Jonathan references the microbiome research of ZOE, a UK company that analyzes an individual’s gut microbiome, blood fat, and blood sugar responses to generate a dietary plan that is ‘tailored to your biology.’ Regulating microbiomes has a huge impact on a wide range of diseases. “There are these emerging areas of science, but still much of the medical profession is quite traditional, focused on the apparent problem and not taking account of more holistic issues”.
“I'm not sure that every clinician is convinced that engaging people in their own healthcare is really important for a health outcome. You're always going to have skepticism because with limited resources there is a huge pressure to process people as quickly as possible to move on the next patient.”
This is why it’s so important to provide incontrovertible evidence that a solution is both clinically tested and cost-effective. “I did a little work some time ago for the mobile phone industry,” says Jonathan, “it was called mobile health: ‘Who Pays?’, and the basic essence of it was: look, if we can prove that better patient engagement, leads to better health outcomes, leads to lower costs, then what you need to do is talk to the person who pays the bill. That is not usually the clinician.”
“The relationship between the patient and clinician is often quite transactional. The person does not exist before they walk into their consulting room.

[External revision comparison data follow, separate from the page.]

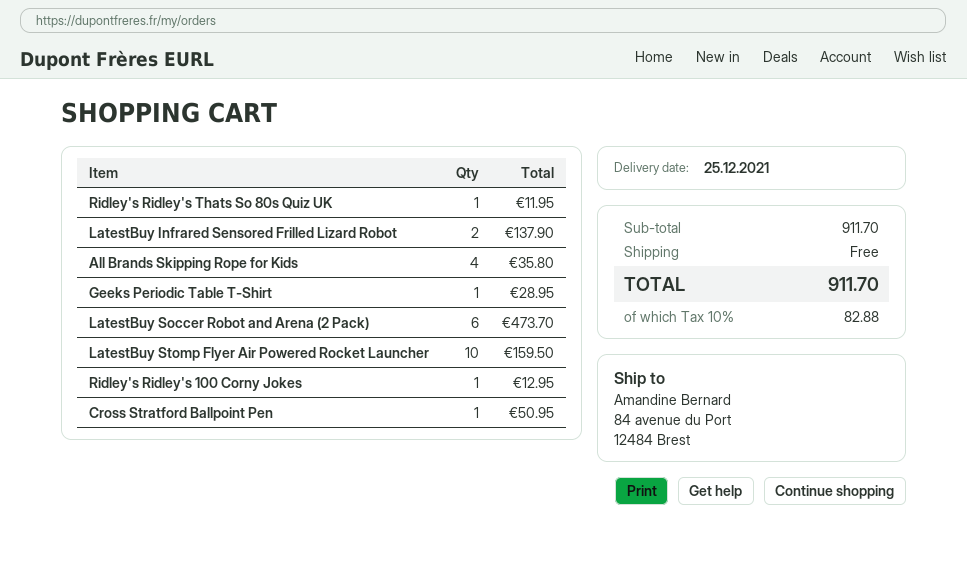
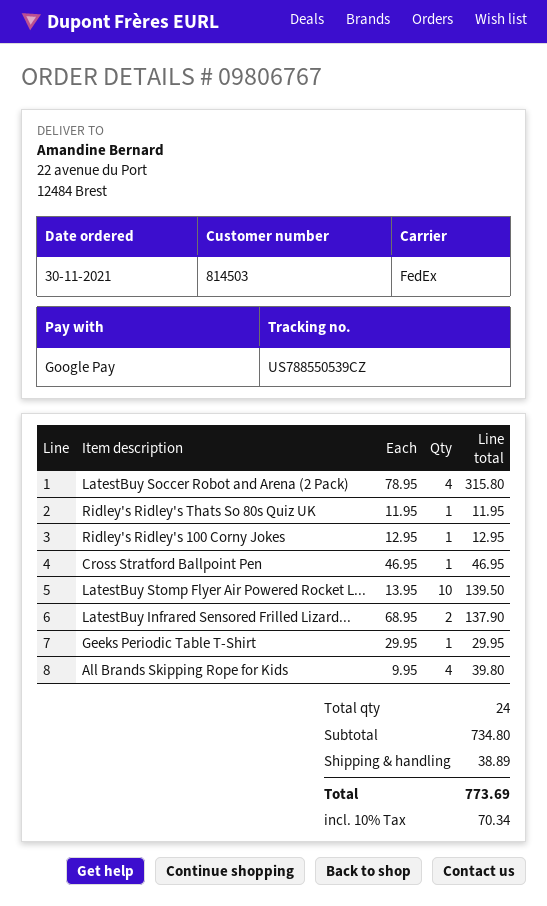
ship to: 84 avenue du Port, 12484 Brest -> 22 avenue du Port, 12484 Brest
All Brands Skipping Rope for Kids: 4 for 35.80 -> 4 for 39.80
Geeks Periodic Table T-Shirt: 1 for 28.95 -> 1 for 29.95
LatestBuy Soccer Robot and Arena (2 Pack): 6 for 473.70 -> 4 for 315.80
LatestBuy Stomp Flyer Air Powered Rocket Launcher: 10 for 159.50 -> 10 for 139.50
Cross Stratford Ballpoint Pen: 1 for 50.95 -> 1 for 46.95
subtotal: 911.70 -> 734.80
shipping: 0.00 -> 38.89
tax: 10% = 82.88 -> 10% = 70.34
total: 911.70 -> 773.69

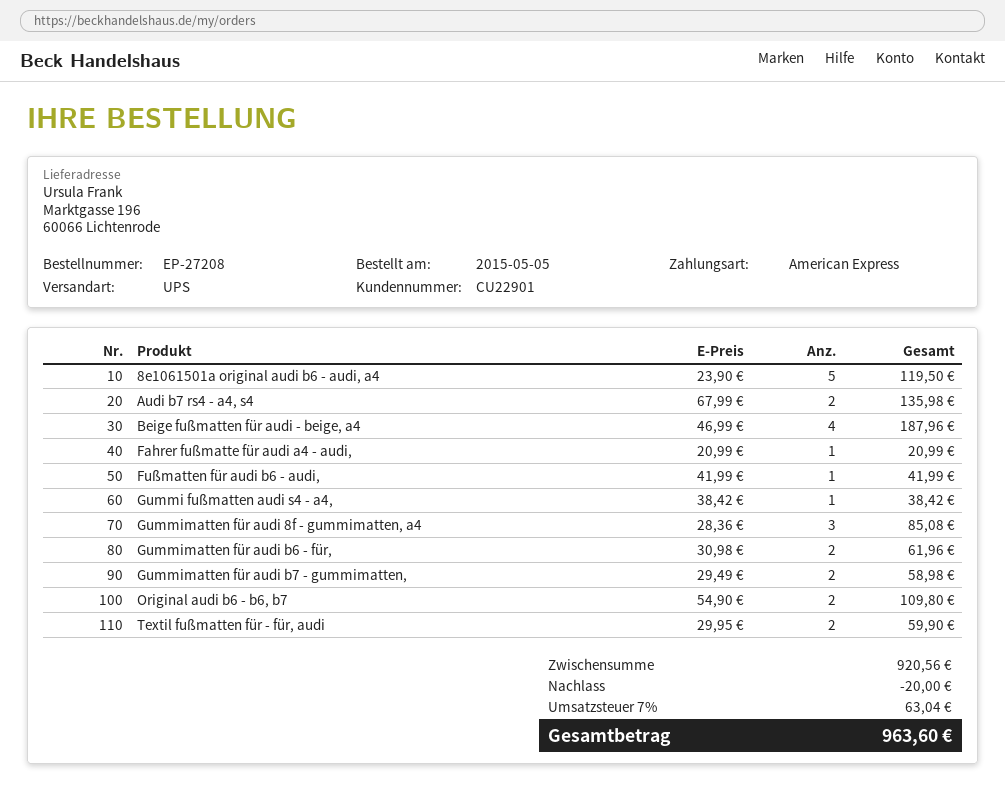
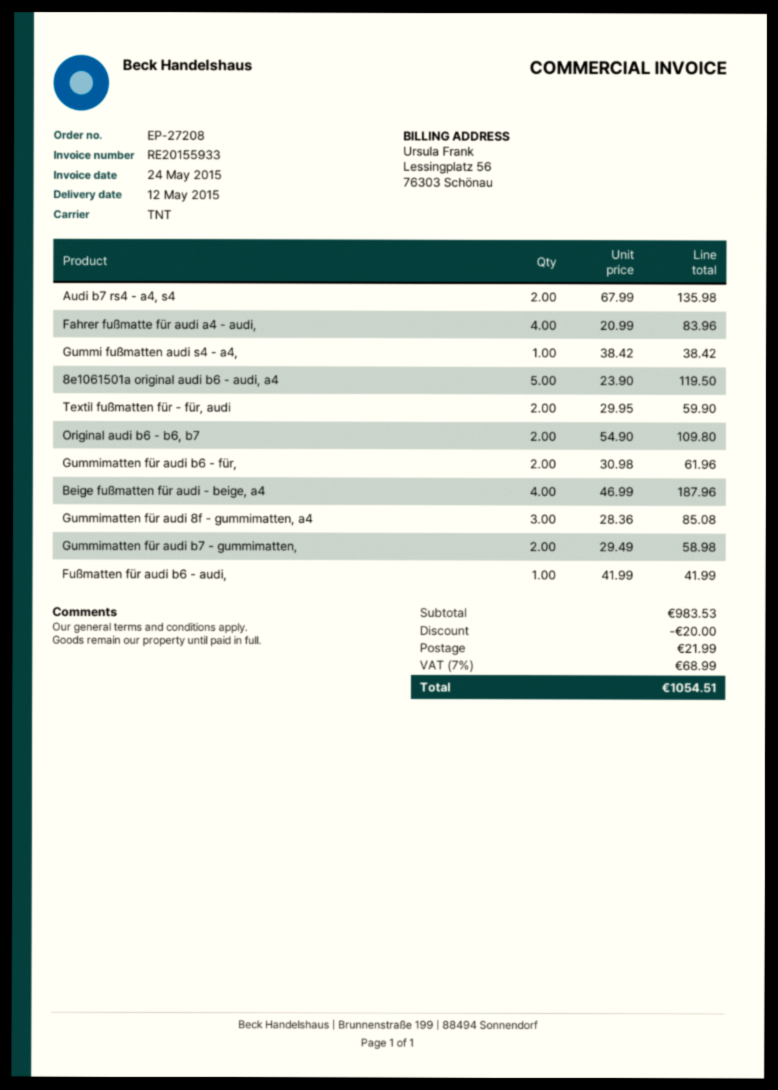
shipping method: UPS -> TNT
Fahrer fußmatte für audi a4 - audi,: 1 x 20.99 = 20.99 -> 4 x 20.99 = 83.96
subtotal: 920.56 -> 983.53
shipping: none -> 21.99
tax: 7% = 63.04 -> 7% = 68.99
total: 963.60 -> 1054.51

And [they] no longer exist the moment once the intervention and follow-up is complete. Now, for diabetes, it’s different because they are going to have the patient for the next 15 years. In contrast, “for an orthopedic surgeon repairing a knee, the treatment process lasts for a few weeks, and that's the entirety of the relationship.”

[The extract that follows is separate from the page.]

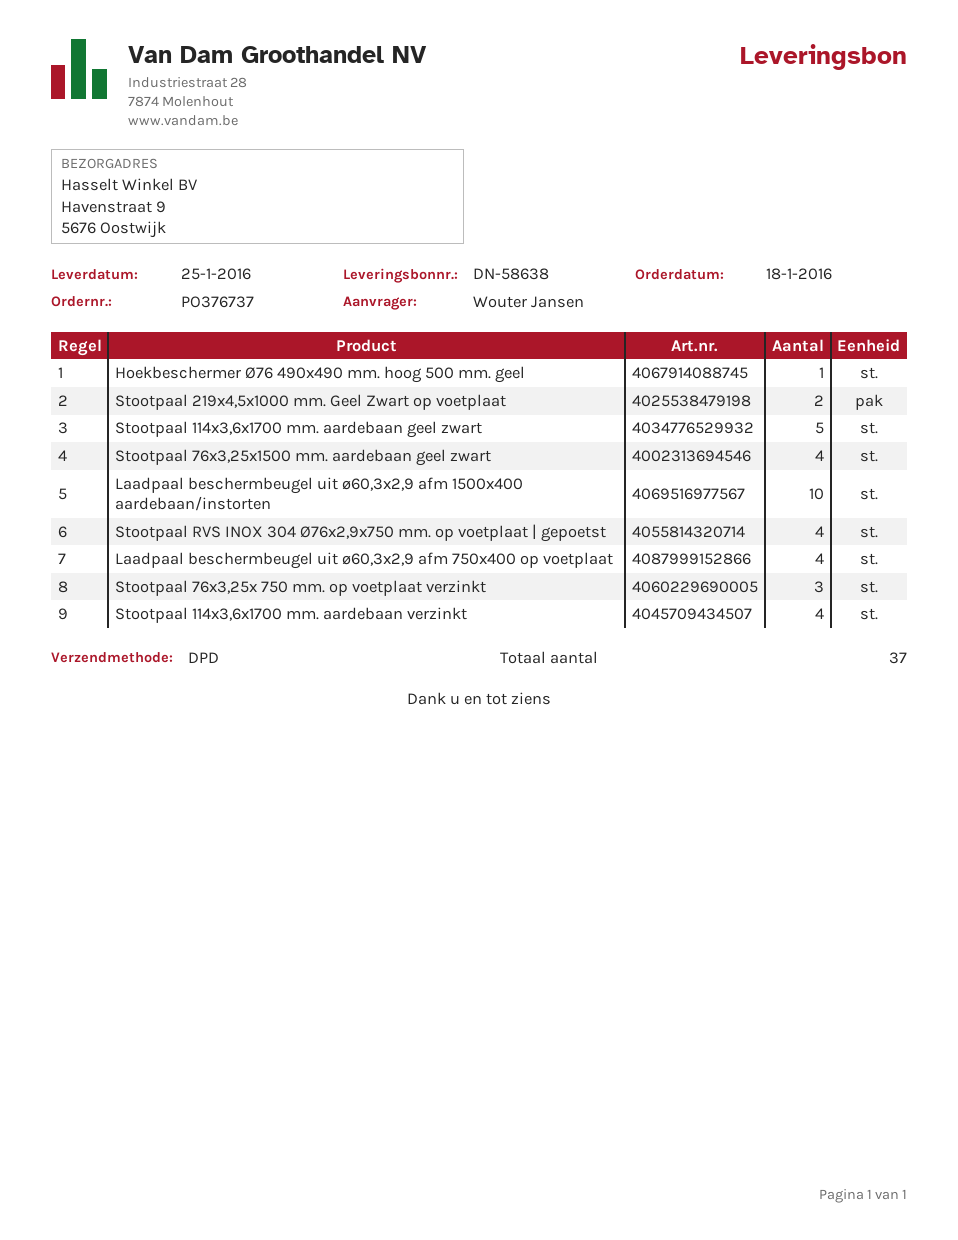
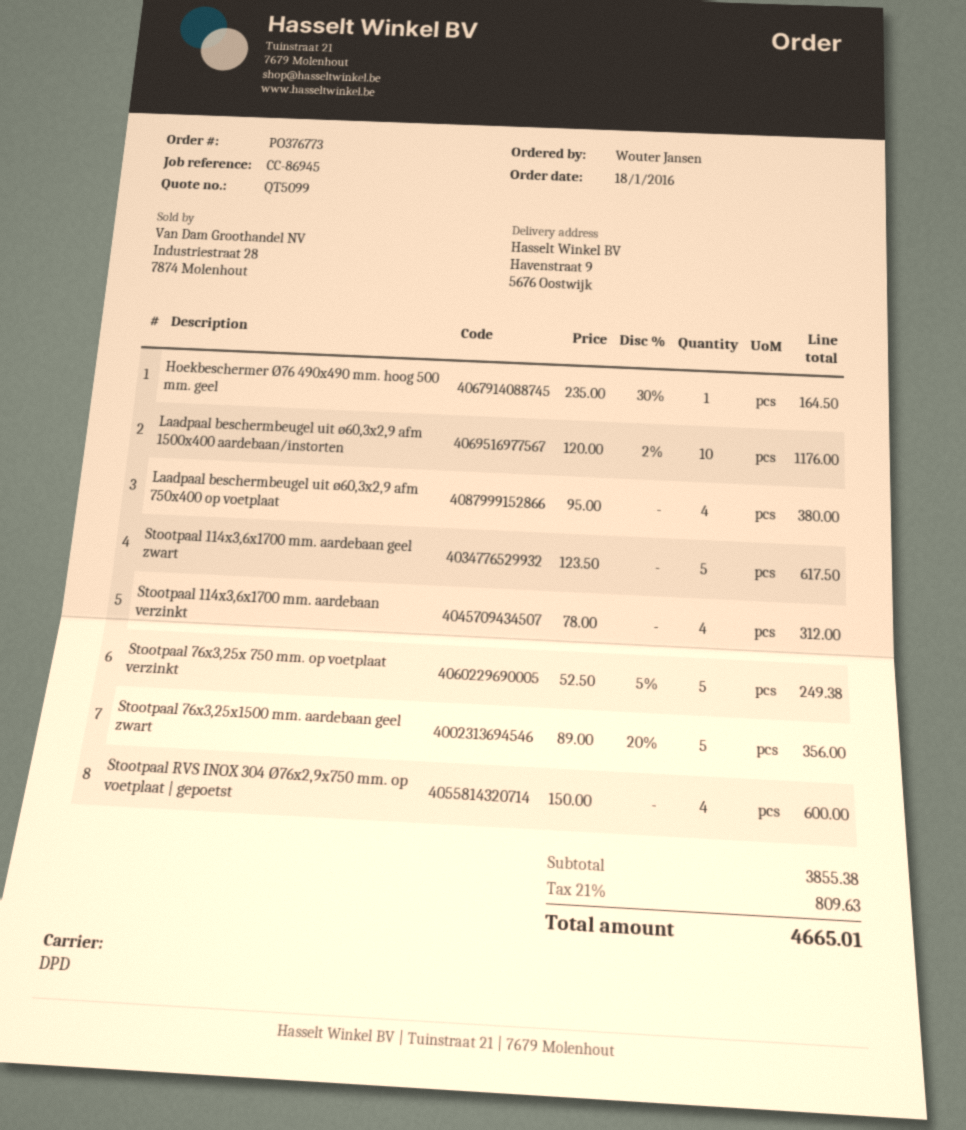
order number: PO376737 -> PO376773
Stootpaal 219x4,5x1000 mm. Geel Zwart op voetplaat: 2 -> none
Stootpaal 76x3,25x1500 mm. aardebaan geel zwart: 4 -> 5
Stootpaal 76x3,25x 750 mm. op voetplaat verzinkt: 3 -> 5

“So, there's a real different mindset here, you know, and if you're going to have a successful business, it's well worthwhile not predicating that on changing the medical mindset because it's kind of going to take quite a long time.” Jonathan says, laughing. “But, what you can do is you can think about ‘what evidence do I have that this is effective, and over what timescale?’ Who ultimately has the financial interest in this being effective? So the question is: am I selling to an insurance company or to a hospital? And I'm probably selling to the insurance because they're the people with the long-term interest.”
“However, probably the most important actor in the long term is the patient. If the patients like a solution so much that they prepared to take that into account in their choice of health plan or health provider”.
“So, anybody providing solutions to address these longer-term health outcomes needs to work at multiple levels. They need to persuade the treating health professional that the solution delivers better health outcomes without unduly increasing their workload. The solution needs to make commercial sense to the person who's got a financial interest in keeping this person healthy for a long period of time, which is generally the insurer; though I said, the problem with an insurance system when you move around is they often don't have a long-term view. And finally, you need to have a solution that is valuable to the patient who will then say, look, this has been helpful to me, and I'm not particularly interested in working with somebody who doesn't continue to provide that to me.”